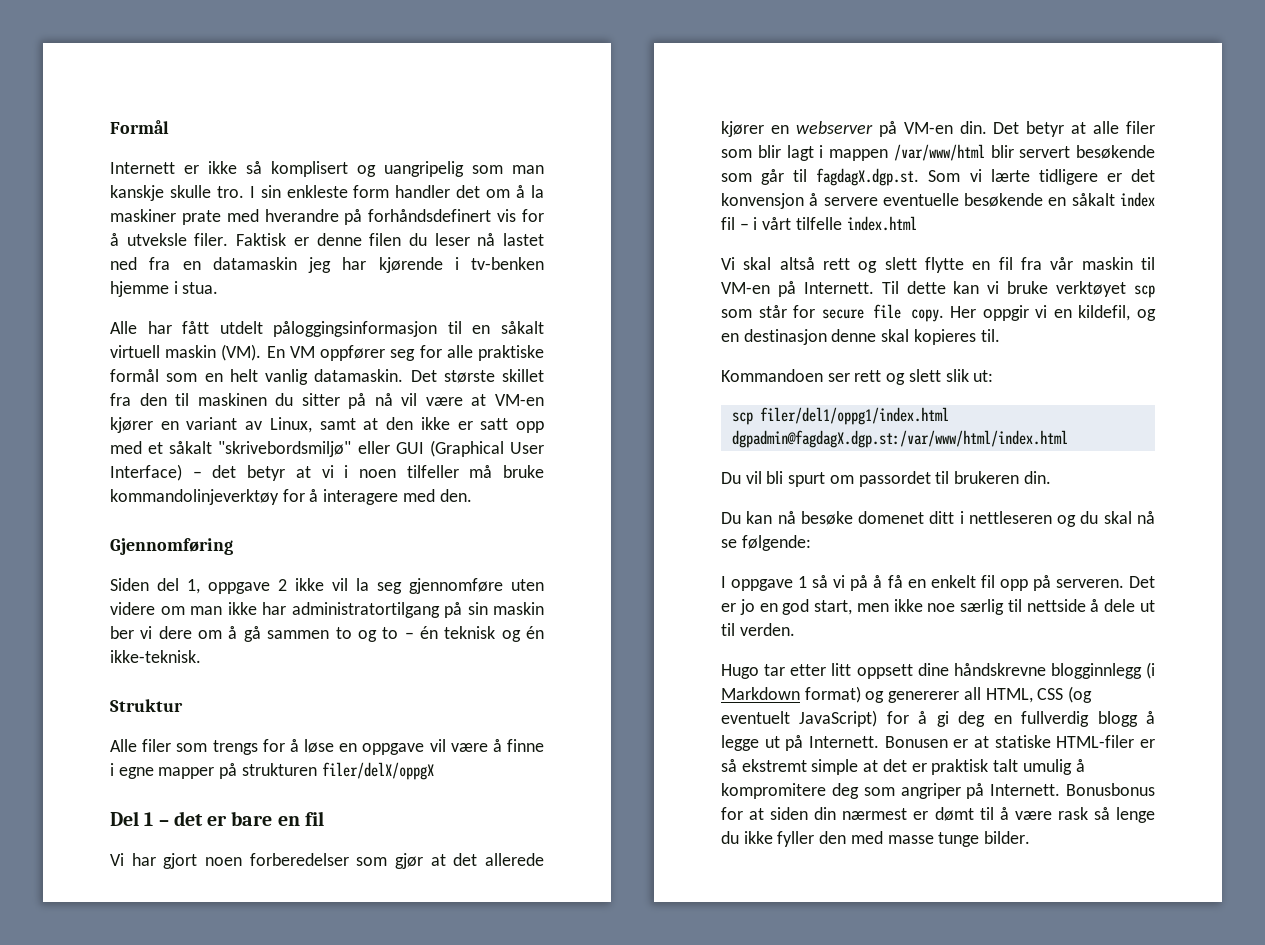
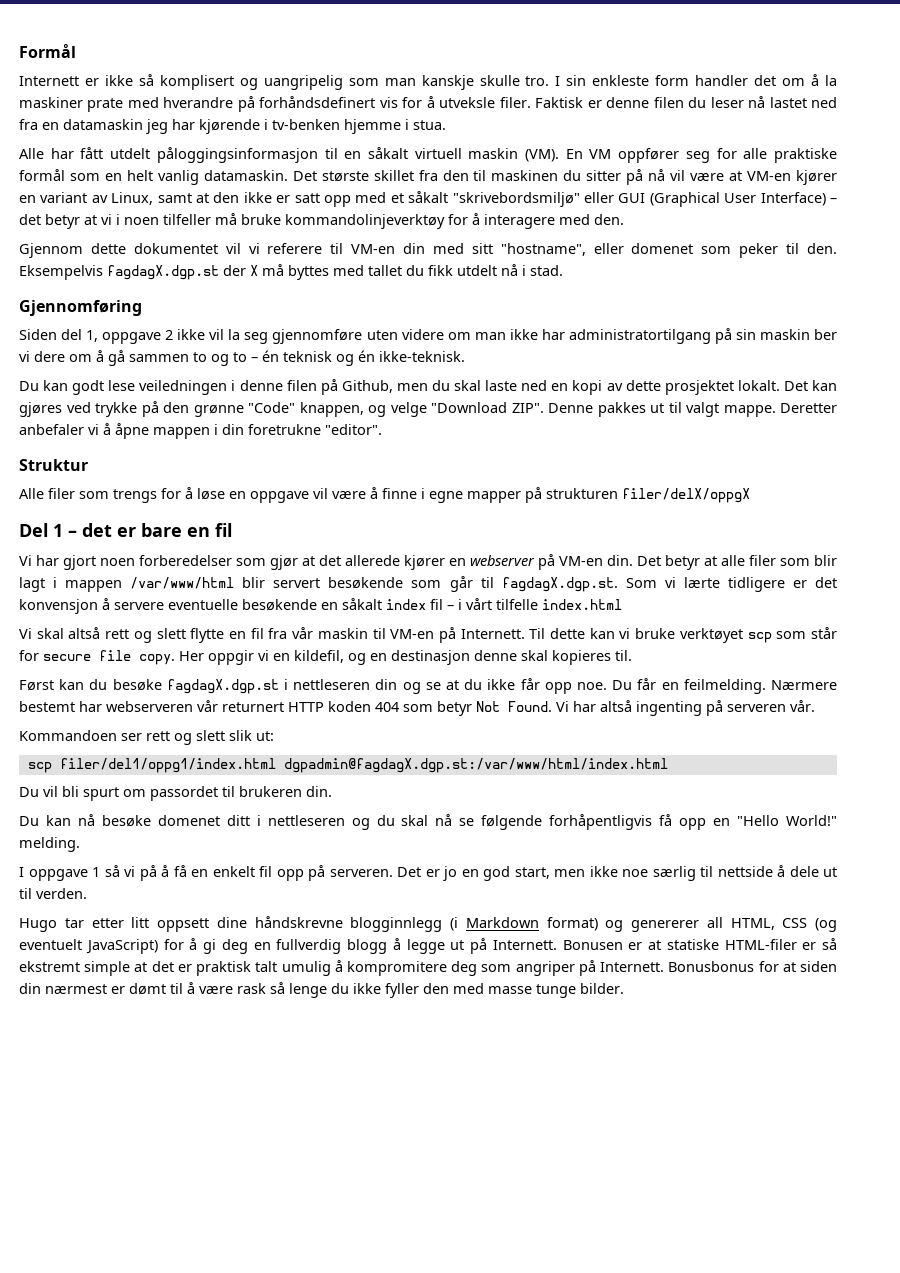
+ Gjennom dette dokumentet vil vi referere til VM-en din med sitt "hostname", eller domenet som peker til den. Eksempelvis fagdagX.dgp.st der X må byttes med tallet du fikk utdelt nå i stad.
+ Du kan godt lese veiledningen i denne filen på Github, men du skal laste ned en kopi av dette prosjektet lokalt. Det kan gjøres ved trykke på den grønne "Code" knappen, og velge "Download ZIP". Denne pakkes ut til valgt mappe. Deretter anbefaler vi å åpne mappen i din foretrukne "editor".
+ Først kan du besøke fagdagX.dgp.st i nettleseren din og se at du ikke får opp noe. Du får en feilmelding. Nærmere bestemt har webserveren vår returnert HTTP koden 404 som betyr Not Found. Vi har altså ingenting på serveren vår.
- Du kan nå besøke domenet ditt i nettleseren og du skal nå se følgende:
+ Du kan nå besøke domenet ditt i nettleseren og du skal nå se følgende forhåpentligvis få opp en "Hello World!" melding.

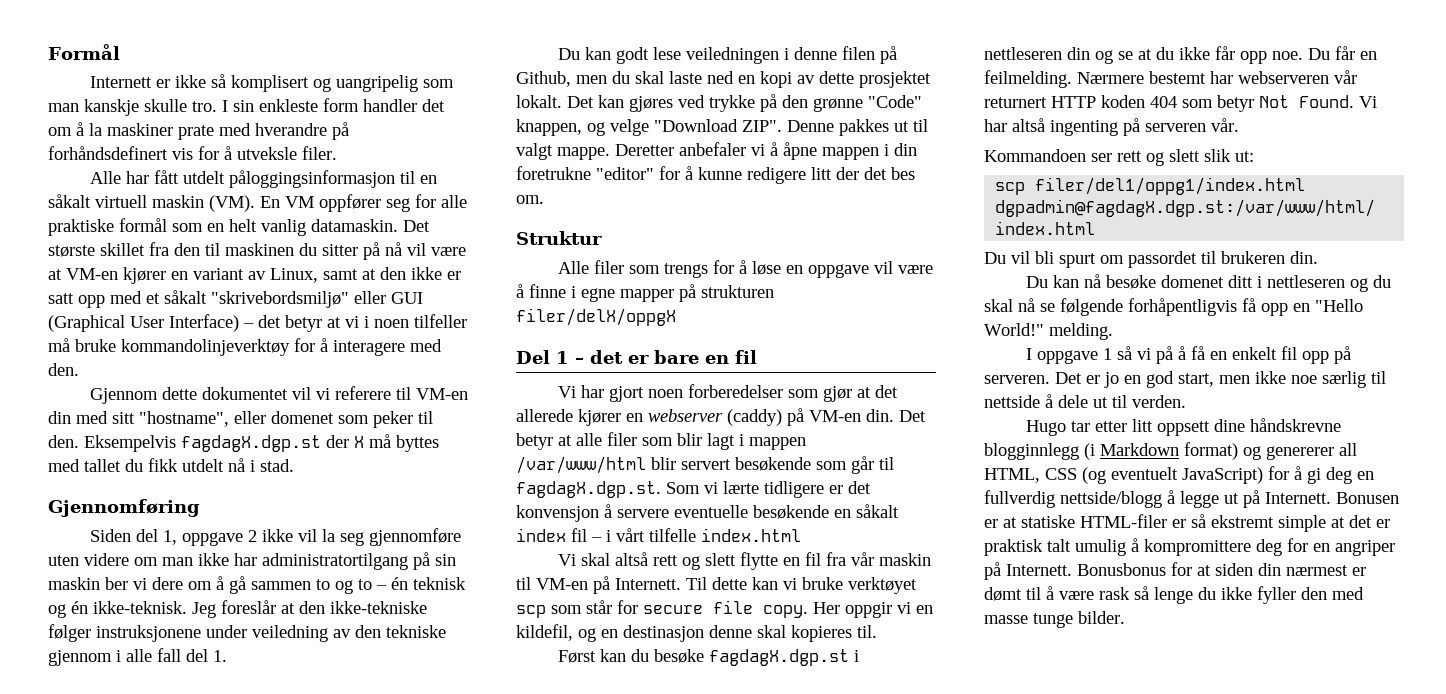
- Faktisk er denne filen du leser nå lastet ned fra en datamaskin jeg har kjørende i tv-benken hjemme i stua.
+ Jeg foreslår at den ikke-tekniske følger instruksjonene under veiledning av den tekniske gjennom i alle fall del 1.
- Deretter anbefaler vi å åpne mappen i din foretrukne "editor".
+ Deretter anbefaler vi å åpne mappen i din foretrukne "editor" for å kunne redigere litt der det bes om.
- Vi har gjort noen forberedelser som gjør at det allerede kjører en webserver på VM-en din.
+ Vi har gjort noen forberedelser som gjør at det allerede kjører en webserver (caddy) på VM-en din.
- Hugo tar etter litt oppsett dine håndskrevne blogginnlegg (i Markdown format) og genererer all HTML, CSS (og eventuelt JavaScript) for å gi deg en fullverdig blogg å legge ut på Internett.
+ Hugo tar etter litt oppsett dine håndskrevne blogginnlegg (i Markdown format) og genererer all HTML, CSS (og eventuelt JavaScript) for å gi deg en fullverdig nettside/blogg å legge ut på Internett.
- Bonusen er at statiske HTML-filer er så ekstremt simple at det er praktisk talt umulig å kompromitere deg som angriper på Internett.
+ Bonusen er at statiske HTML-filer er så ekstremt simple at det er praktisk talt umulig å kompromittere deg for en angriper på Internett.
___
→ **Problem requirements**:
Go through the data, and copy each line in which the word "ikke" appears.

→ **Completed exercise**:
+ Først kan du besøke fagdagX.dgp.st i nettleseren din og se at du ikke får opp noe. Du får en feilmelding. Nærmere bestemt har webserveren vår returnert HTTP koden 404 som betyr Not Found. Vi har altså ingenting på serveren vår.
+ Jeg foreslår at den ikke-tekniske følger instruksjonene under veiledning av den tekniske gjennom i alle fall del 1.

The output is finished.